In general the research underlines “the fact that the Portugueses are more severe in their criticism of themselves, since they identify as identity characteristics many traits with negative connotations that foreigners on the contrary repudiate. Advancing an explanation for this, one can think of a derogatory and punitive self-analysis caused by a heightened sense of self-criticism”. Does it remind you of anything? Even the Italians do not seem immune to this tendency to be a little tough on themselves (without however looking for too many alternative solutions!)
In short, taking the answers in which Portugueses and foreigners agree 100%, perhaps a bit of truth can be found: they describe “an emotional, affectionate, friendly and non-confrontational population, moved by patriotic sentiments, and by the belief in destiny, in ‘this is how it must be’ and in fatalism. They are also very worried about the opinion of others and therefore inhibited in their behavior”.

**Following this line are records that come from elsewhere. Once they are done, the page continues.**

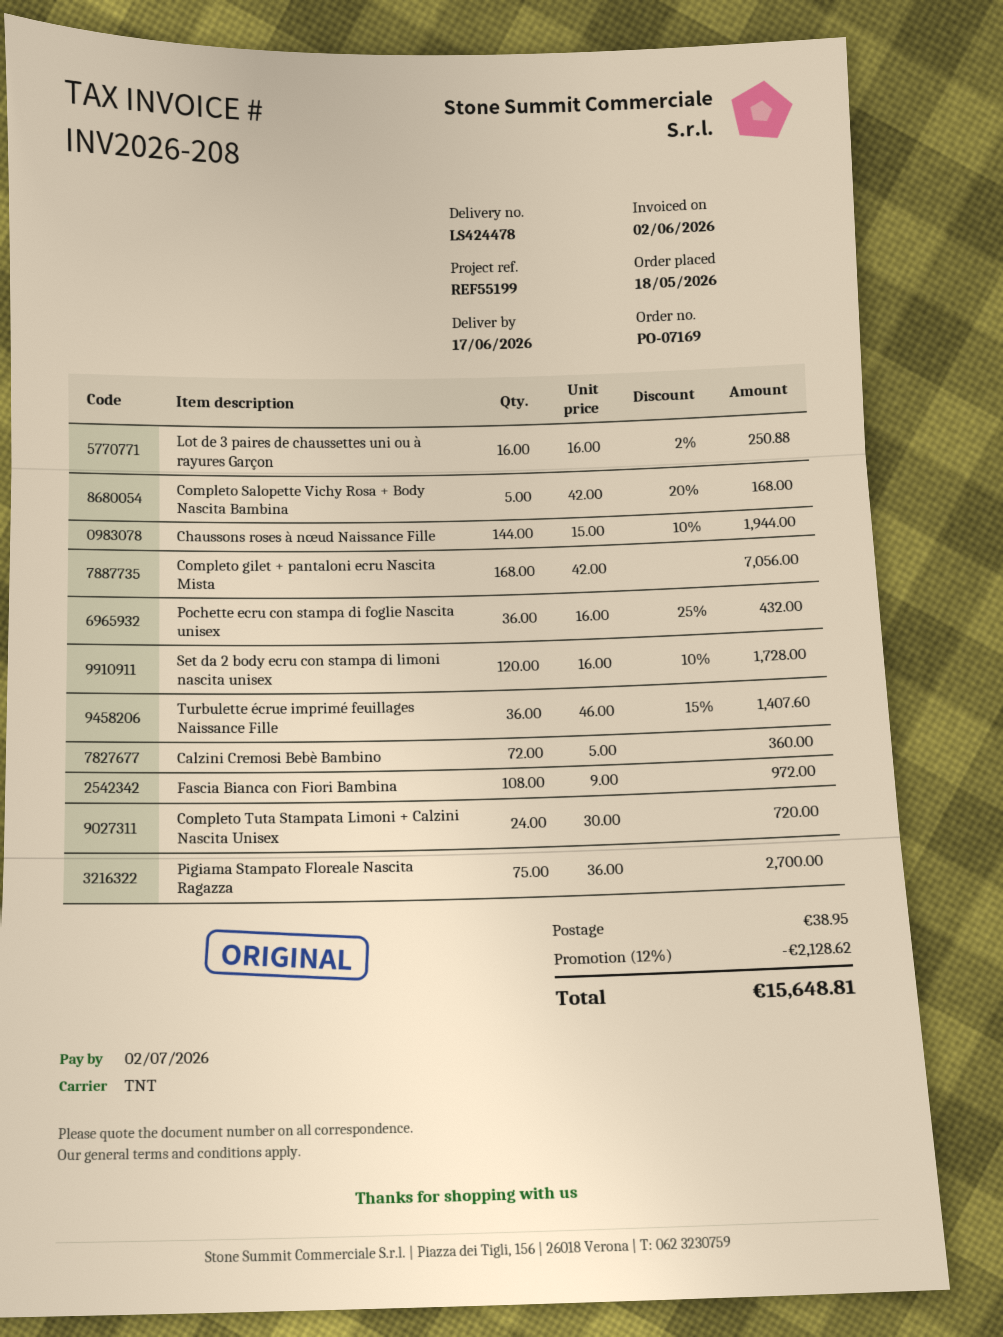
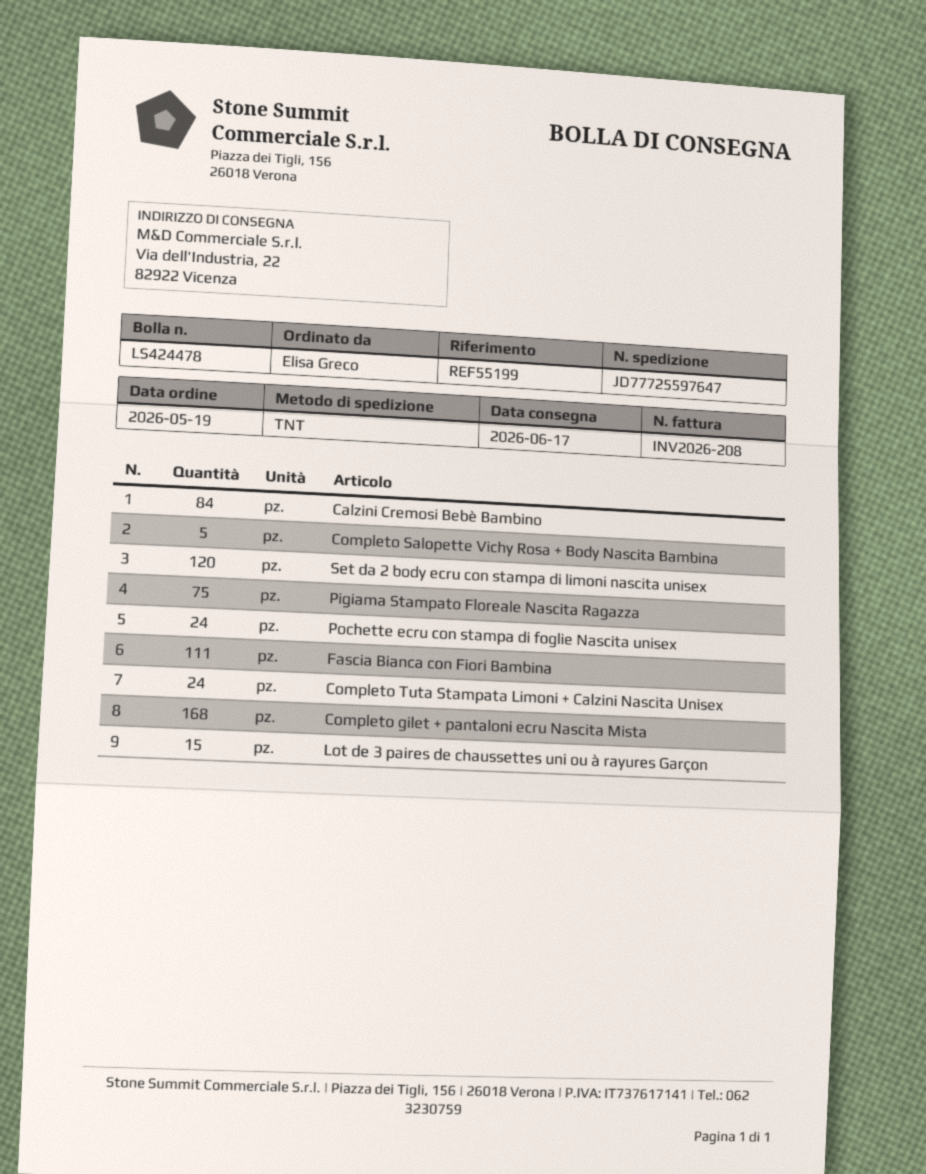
order date: 2026-05-18 -> 2026-05-19
Lot de 3 paires de chaussettes uni ou à rayures Garçon: 16 -> 15
Chaussons roses à nœud Naissance Fille: 144 -> none
Pochette ecru con stampa di foglie Nascita unisex: 36 -> 24
Turbulette écrue imprimé feuillages Naissance Fille: 36 -> none
Calzini Cremosi Bebè Bambino: 72 -> 84
Fascia Bianca con Fiori Bambina: 108 -> 111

In conclusion, Teixeira states that the oral tradition of fables and legends does not perpetuate stereotypes, as you can be often led to think, “on the contrary, it opens up horizons of understanding of what it means to have a national identity today. With each generation the cultural imaginary is transformed, increasing memories. Like an immense puzzle, the pieces have recessed or protruding contours that feed desires, urgencies and meanings”.
“Folk tales are, after all, a search for meaning; using them without exploiting them, prospecting them comparatively, between differences and similarities, is a way to trace traits of identity. Note that building an identity means distancing oneself, using otherness to distinguish oneself, the Other becomes the reference point for a characterization, and this is not connoted as a negative process, but rather necessary”.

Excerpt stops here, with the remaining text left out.